Autre chose. Jeudi soir, une vingtaine de personnes de ma classe va au resto, c’est M. A* qui nous emmène manger un couscous à Paris. On doit se retrouver au métro Saint-Michel. J’ai peur de ne pas trouver ma place. J’hésite. Et puis, ça va me coûter cher. Je ne suis pas radin, mais j’ai déjà beaucoup dépensé dimanche. Les tomes 2 et 3 de Neaud m’attendent à l’Univers du livre et je n’ai même plus assez pour payer ma commande. Je n’ai pas envie de toucher à mon livret A. Et je ne travaille pas. Alors, que faire ?

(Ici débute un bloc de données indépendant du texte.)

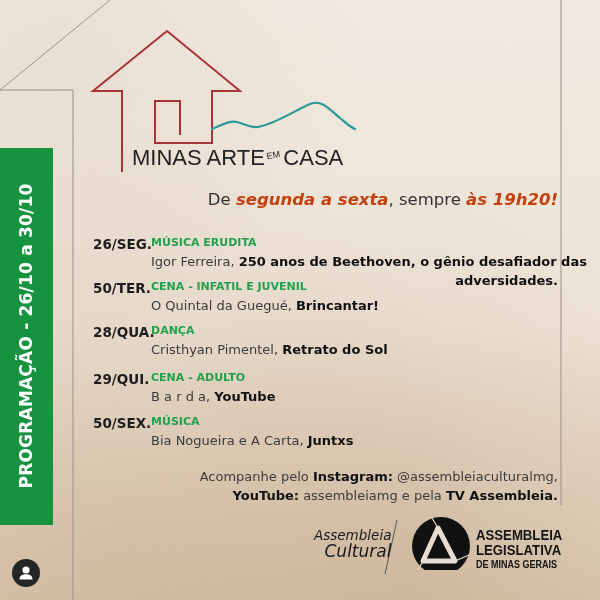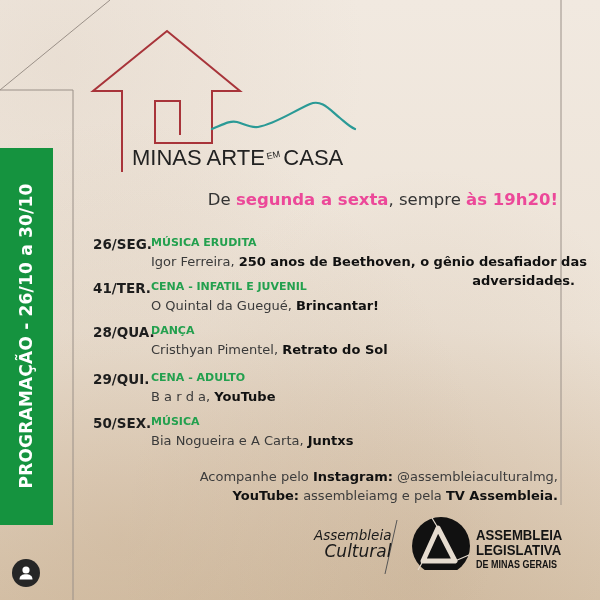--- a/index.html
+++ b/index.html
@@ -39,7 +39,7 @@
       position: absolute; right: 42px; top: 190px;
       font-size: 16.5px; color: #333; white-space: nowrap;
     }
-    .green { color: #ec4899; font-weight: bold; }
+    .green { color: #c2410c; font-weight: bold; font-style: italic; }
     .row { position: absolute; left: 93px; white-space: nowrap; }
     .row .date { position: absolute; left: 0; top: 0; font-weight: bold; font-size: 13.5px; color: #1d1d1d; text-align: right; }
     .row .cat { position: absolute; left: 58px; top: 0; font-weight: bold; font-size: 11px; color: #23a04e; }

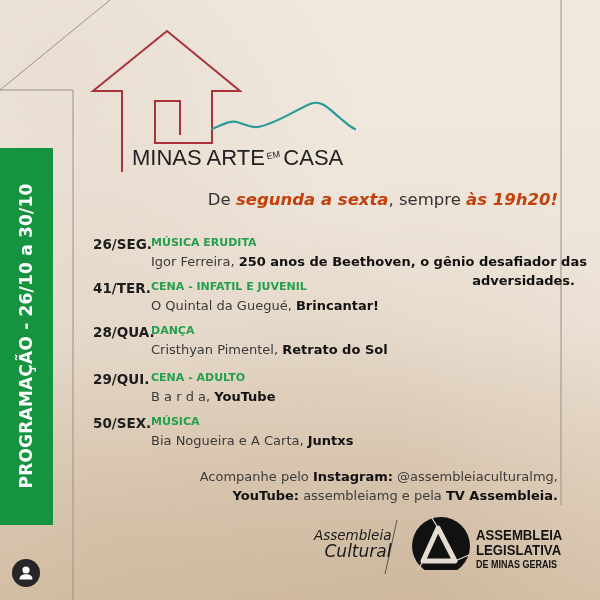--- a/index.html
+++ b/index.html
@@ -118,7 +118,7 @@
 <div class="wrap2">adversidades.</div>
 
 <div class="row" style="top:280px;">
-  <span class="date">41/TER.</span>
+  <span class="date">50/TER.</span>
   <span class="cat">CENA - INFATIL E JUVENIL</span>
   <span class="sub"><span>O Quintal da Guegué, </span><b>Brincantar!</b></span>
 </div>

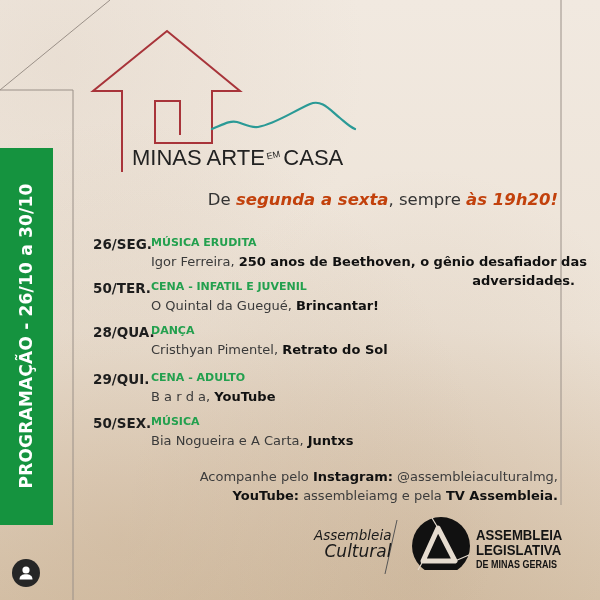--- a/index.html
+++ b/index.html
@@ -45,7 +45,7 @@
     .row .cat { position: absolute; left: 58px; top: 0; font-weight: bold; font-size: 11px; color: #23a04e; }
     .row .sub { position: absolute; left: 58px; top: 18px; font-size: 13px; color: #3a3a3a; }
     .row .sub b { color: #111; }
-    .wrap2 { position: absolute; right: 25px; top: 273px; font-size: 13px; font-weight: bold; color: #111; }
+    .wrap2 { position: absolute; right: 42px; top: 273px; font-size: 13px; font-weight: bold; color: #111; }
     .follow {
       position: absolute; right: 42px; top: 467px; text-align: right;
       font-size: 13px; color: #3c3c3c; line-height: 19px;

J’ai l’impression d’être un parasite. Un poids pour maman, puisque je ne rapporte pas un centime et que je coûte cher. L’année prochaine, mes études vont lui coûter beaucoup d’argent. J’aimerais un téléphone portable, mais ça coûtera cher à cause du forfait (même si on prend plutôt des cartes). Alors je n’ose pas. Je sais que c’est nul de culpabiliser : ce serait plus utile de me bouger pour chercher du boulot !

Plus tard

Il faut que je voie B*. Mais où, comment ? Que lui proposer ? Ça me gêne de lui demander de se déplacer, par exemple si on se retrouve dehors, sur les pelouses du Vésinet (avec cette chaleur ?)… Chez moi, non : ça me gêne. Et si je ne suis pas seul… Chez lui ? Pas question ! L’idéal serait qu’on se retrouve ailleurs, quelque part. À une terrasse de café ? Un lieu public est-il idéal pour parler de choses intimes ? (Et le prix de la consommation ?)

S* m’a téléphoné. Elle a enfin osé demander à son Stéphane de se voir. Elle lui a envoyé un SMS. C’est moi qui l’ai poussée à le faire. C’était son idée au début, puis elle s’est défilée. J’ai insisté. Même moi j’avais réussi à le faire avec B*, alors que c’était plus délicat ! Le fait que moi, qui me minais tellement à ce sujet, j’aie osé le faire, ça lui a donné du courage. Elle m’a dit qu’elle me tiendrait au courant.

Au fait, j’ai dessiné une planche de BD, indépendante, juste comme ça, pour rigoler. Au format A3, trois fois trois cases (c’est rare, pour moi, trois fois trois cases), dessiné au pinceau. C’est agréable, le dessin au pinceau.


Cette rubrique « Carnets » reprend le journal que j’ai commencé à tenir en 2003. Dans ce carnet no5 (intitulé B*, 8 juin – 1er août 2005), j’ai dix-sept ans.